Barclays Asked Fed About Aid When It Bought Lehman Brokerage, Lawyer Says
Barclays Plc asked the Federal Reserve whether the U.S. government would guarantee liabilities the U.K. bank had to assume when it bought bankrupt Lehman Brothers Holdings Inc.’s brokerage, a lawyer on the deal said.
The U.S. said no aid would be available, Victor Lewkow, who represented Barclays in the Lehman transaction, testified today in U.S. Bankruptcy Court in Manhattan. The Fed told Barclays there would be no repeat of the government’s guarantee of liabilities “as an incentive” to JPMorgan Chase & Co. to buy Bear Stearns Cos., Lewkow said.
“The government guaranteed a whole series of contingent liabilities, limiting JPMorgan’s liabilities,” Lewkow said. “It was made clear that would not be repeated.” Barclays did borrow from the Fed while arranging the purchase, he said.
Barclays bought the brokerage business in September 2008, a week after Lehman filed for bankruptcy. Lewkow, a partner at Cleary Gottlieb Steen & Hamilton LLP, was called to testify in a trial to determine whether Barclays should pay Lehman as much as $11 billion for making an allegedly undisclosed “windfall” on the purchase.
The trial before U.S. Bankruptcy Judge James Peck, who approved the deal in 2008, pits the U.K.’s third-biggest bank against Lehman, which wants money from Barclays to pay creditors.
A recovery in the case would help Lehman creditors, who may recoup only 15 cents to 44 cents on the dollar, Lehman has said, and hurt Barclays, which made 2.4 billion pounds ($3.7 billion) in the first half.
Business Risk
Lewkow said Barclays took a business risk as well as a financial risk on the deal. Even in stable times, acquirers such as General Electric Co. have paid a high price for a brokerage and later spent money unsuccessfully to expand it, he said.

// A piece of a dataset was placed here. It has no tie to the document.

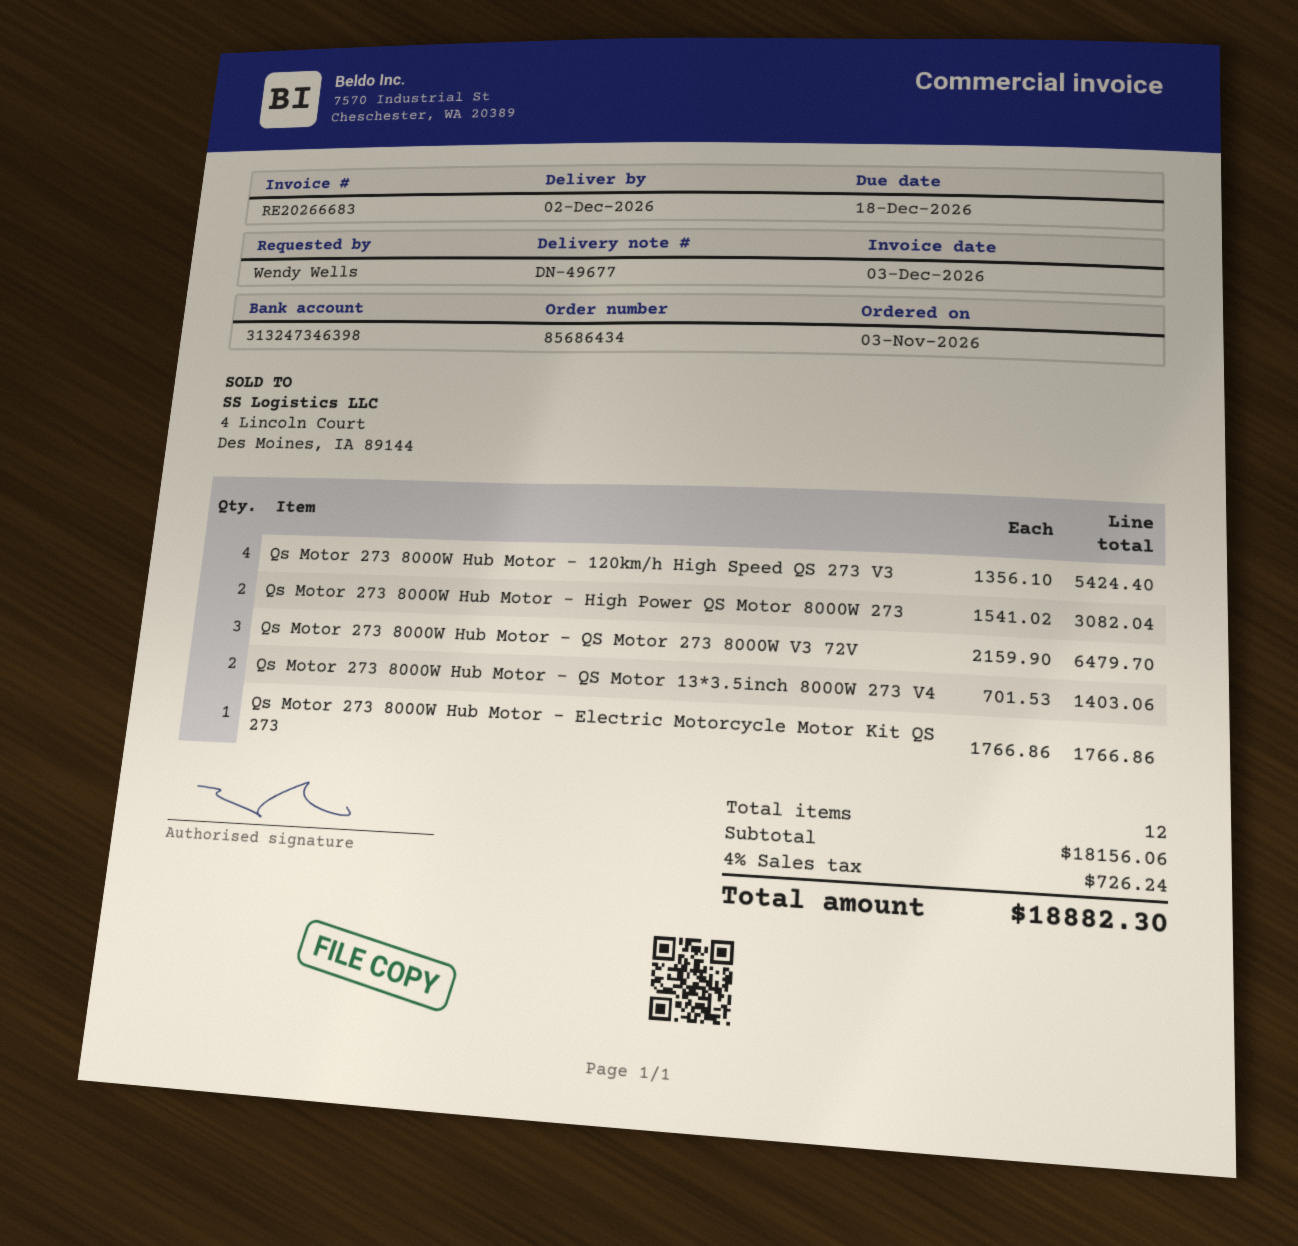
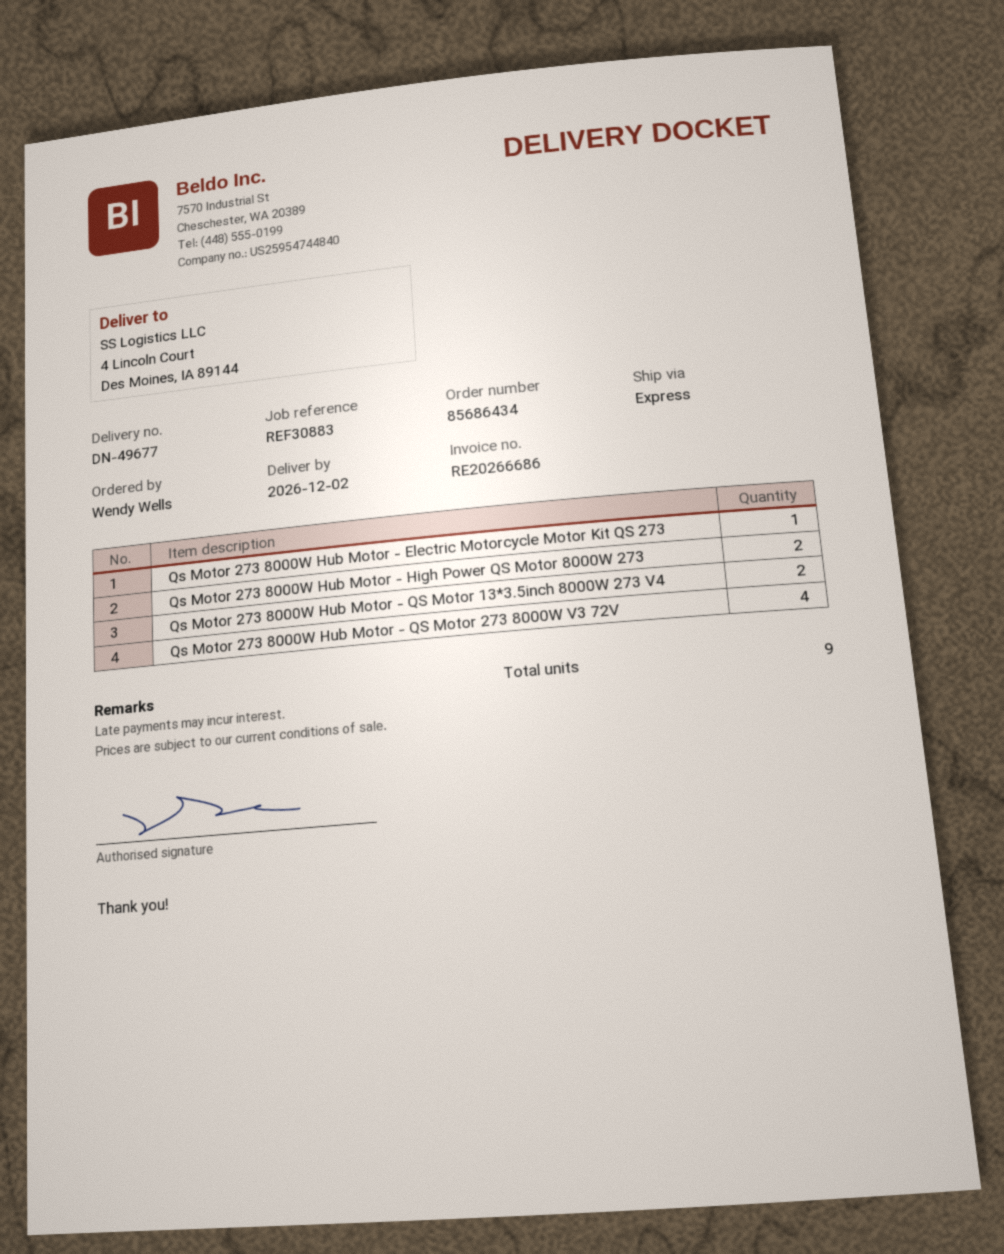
invoice number: RE20266683 -> RE20266686
Qs Motor 273 8000W Hub Motor - 120km/h High Speed QS 273 V3: 4 -> none
Qs Motor 273 8000W Hub Motor - QS Motor 273 8000W V3 72V: 3 -> 4
total quantity: 12 -> 9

“The one that comes to mind is GE, who bought Kidder Peabody,” he said. “They spent a lot of money to try to build it and ended up selling it at a substantial loss.”
Lehman has said Peck didn’t have all the facts before him when he approved the sale.
Lehman’s lead lawyer on the Barclays deal, Harvey Miller, explained the transaction to Peck when it was up for approval in 2008, Lewkow said. Miller told the judge at the time that changes would be spelled out in a clarification letter, Lewkow testified.
Clarification Letter
Miller believed the clarification letter, describing new assets Barclays was entitled to, didn’t change the essence of the deal and needn’t be taken to Peck, Lewkow said.
Describing a meeting at Miller’s firm, Weil Gotshal & Manges LLP, Lewkow said, “Miller said it seems to him we haven’t done anything that needs to go back to court, and does anyone disagree. No one likes to disagree with Mr. Miller, but we didn’t.”
Miller testified earlier in the trial that Barclays was buying a business, and adjustments in assets being transferred didn’t change that.
The cases are In re Lehman Brothers Holdings Inc., 08- 13555, and Giddens v. Barclays Capital Inc., 09-01732, U.S. Bankruptcy Court, Southern District of New York (Manhattan).